* INFORMATION SHOWN

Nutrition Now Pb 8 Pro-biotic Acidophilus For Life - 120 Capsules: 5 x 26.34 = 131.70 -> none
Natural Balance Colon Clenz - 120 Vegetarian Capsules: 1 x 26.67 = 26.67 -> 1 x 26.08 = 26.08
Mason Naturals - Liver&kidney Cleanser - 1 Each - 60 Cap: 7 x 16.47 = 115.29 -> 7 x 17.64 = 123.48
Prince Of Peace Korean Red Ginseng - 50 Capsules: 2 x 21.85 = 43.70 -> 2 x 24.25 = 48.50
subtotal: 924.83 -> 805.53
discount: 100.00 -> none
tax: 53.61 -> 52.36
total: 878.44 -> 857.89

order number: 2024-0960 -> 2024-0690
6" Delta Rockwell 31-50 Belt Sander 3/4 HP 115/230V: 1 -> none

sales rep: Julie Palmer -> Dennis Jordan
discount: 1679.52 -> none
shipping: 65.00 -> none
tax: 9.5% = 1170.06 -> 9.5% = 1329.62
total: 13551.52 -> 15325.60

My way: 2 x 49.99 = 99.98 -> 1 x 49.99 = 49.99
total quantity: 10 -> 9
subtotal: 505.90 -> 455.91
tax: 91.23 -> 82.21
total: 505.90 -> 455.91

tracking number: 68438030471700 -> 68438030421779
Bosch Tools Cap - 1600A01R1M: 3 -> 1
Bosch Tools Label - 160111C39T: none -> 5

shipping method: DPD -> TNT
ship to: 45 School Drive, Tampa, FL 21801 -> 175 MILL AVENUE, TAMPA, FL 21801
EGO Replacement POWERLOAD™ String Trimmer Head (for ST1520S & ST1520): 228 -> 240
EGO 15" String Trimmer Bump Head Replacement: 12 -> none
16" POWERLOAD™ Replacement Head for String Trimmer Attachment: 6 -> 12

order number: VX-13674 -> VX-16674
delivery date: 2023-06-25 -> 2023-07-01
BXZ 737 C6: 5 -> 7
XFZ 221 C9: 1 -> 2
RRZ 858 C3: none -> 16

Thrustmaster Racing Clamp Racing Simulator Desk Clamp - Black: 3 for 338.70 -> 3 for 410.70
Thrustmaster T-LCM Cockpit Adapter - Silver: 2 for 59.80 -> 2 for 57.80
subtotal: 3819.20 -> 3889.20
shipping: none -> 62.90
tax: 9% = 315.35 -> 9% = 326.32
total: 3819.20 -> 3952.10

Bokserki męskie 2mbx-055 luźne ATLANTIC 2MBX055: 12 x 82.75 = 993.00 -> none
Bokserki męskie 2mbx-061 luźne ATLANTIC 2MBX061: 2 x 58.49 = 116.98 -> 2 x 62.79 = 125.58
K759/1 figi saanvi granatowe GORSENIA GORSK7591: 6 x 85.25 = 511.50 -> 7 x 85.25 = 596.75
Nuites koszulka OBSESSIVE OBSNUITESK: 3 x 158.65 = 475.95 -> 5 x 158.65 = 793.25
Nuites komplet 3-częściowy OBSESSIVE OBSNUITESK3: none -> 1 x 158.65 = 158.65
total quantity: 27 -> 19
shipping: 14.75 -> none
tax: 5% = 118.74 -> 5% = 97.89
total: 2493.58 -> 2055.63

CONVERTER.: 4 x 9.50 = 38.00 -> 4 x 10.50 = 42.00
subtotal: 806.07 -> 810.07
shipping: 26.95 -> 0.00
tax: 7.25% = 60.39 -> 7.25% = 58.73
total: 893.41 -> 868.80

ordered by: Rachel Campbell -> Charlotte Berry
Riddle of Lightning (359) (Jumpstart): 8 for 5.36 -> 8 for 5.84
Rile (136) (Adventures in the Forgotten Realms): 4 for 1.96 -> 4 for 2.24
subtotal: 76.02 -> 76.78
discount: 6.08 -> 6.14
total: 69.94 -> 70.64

* WHAT TO WORK ON
Your task is to output the material above exactly.

* OUTPUT FOR THIS TASK
Nutrition Now Pb 8 Pro-biotic Acidophilus For Life - 120 Capsules: 5 x 26.34 = 131.70 -> none
Natural Balance Colon Clenz - 120 Vegetarian Capsules: 1 x 26.67 = 26.67 -> 1 x 26.08 = 26.08
Mason Naturals - Liver&kidney Cleanser - 1 Each - 60 Cap: 7 x 16.47 = 115.29 -> 7 x 17.64 = 123.48
Prince Of Peace Korean Red Ginseng - 50 Capsules: 2 x 21.85 = 43.70 -> 2 x 24.25 = 48.50
subtotal: 924.83 -> 805.53
discount: 100.00 -> none
tax: 53.61 -> 52.36
total: 878.44 -> 857.89

order number: 2024-0960 -> 2024-0690
6" Delta Rockwell 31-50 Belt Sander 3/4 HP 115/230V: 1 -> none

sales rep: Julie Palmer -> Dennis Jordan
discount: 1679.52 -> none
shipping: 65.00 -> none
tax: 9.5% = 1170.06 -> 9.5% = 1329.62
total: 13551.52 -> 15325.60

My way: 2 x 49.99 = 99.98 -> 1 x 49.99 = 49.99
total quantity: 10 -> 9
subtotal: 505.90 -> 455.91
tax: 91.23 -> 82.21
total: 505.90 -> 455.91

tracking number: 68438030471700 -> 68438030421779
Bosch Tools Cap - 1600A01R1M: 3 -> 1
Bosch Tools Label - 160111C39T: none -> 5

shipping method: DPD -> TNT
ship to: 45 School Drive, Tampa, FL 21801 -> 175 MILL AVENUE, TAMPA, FL 21801
EGO Replacement POWERLOAD™ String Trimmer Head (for ST1520S & ST1520): 228 -> 240
EGO 15" String Trimmer Bump Head Replacement: 12 -> none
16" POWERLOAD™ Replacement Head for String Trimmer Attachment: 6 -> 12

order number: VX-13674 -> VX-16674
delivery date: 2023-06-25 -> 2023-07-01
BXZ 737 C6: 5 -> 7
XFZ 221 C9: 1 -> 2
RRZ 858 C3: none -> 16

Thrustmaster Racing Clamp Racing Simulator Desk Clamp - Black: 3 for 338.70 -> 3 for 410.70
Thrustmaster T-LCM Cockpit Adapter - Silver: 2 for 59.80 -> 2 for 57.80
subtotal: 3819.20 -> 3889.20
shipping: none -> 62.90
tax: 9% = 315.35 -> 9% = 326.32
total: 3819.20 -> 3952.10

Bokserki męskie 2mbx-055 luźne ATLANTIC 2MBX055: 12 x 82.75 = 993.00 -> none
Bokserki męskie 2mbx-061 luźne ATLANTIC 2MBX061: 2 x 58.49 = 116.98 -> 2 x 62.79 = 125.58
K759/1 figi saanvi granatowe GORSENIA GORSK7591: 6 x 85.25 = 511.50 -> 7 x 85.25 = 596.75
Nuites koszulka OBSESSIVE OBSNUITESK: 3 x 158.65 = 475.95 -> 5 x 158.65 = 793.25
Nuites komplet 3-częściowy OBSESSIVE OBSNUITESK3: none -> 1 x 158.65 = 158.65
total quantity: 27 -> 19
shipping: 14.75 -> none
tax: 5% = 118.74 -> 5% = 97.89
total: 2493.58 -> 2055.63

CONVERTER.: 4 x 9.50 = 38.00 -> 4 x 10.50 = 42.00
subtotal: 806.07 -> 810.07
shipping: 26.95 -> 0.00
tax: 7.25% = 60.39 -> 7.25% = 58.73
total: 893.41 -> 868.80

ordered by: Rachel Campbell -> Charlotte Berry
Riddle of Lightning (359) (Jumpstart): 8 for 5.36 -> 8 for 5.84
Rile (136) (Adventures in the Forgotten Realms): 4 for 1.96 -> 4 for 2.24
subtotal: 76.02 -> 76.78
discount: 6.08 -> 6.14
total: 69.94 -> 70.64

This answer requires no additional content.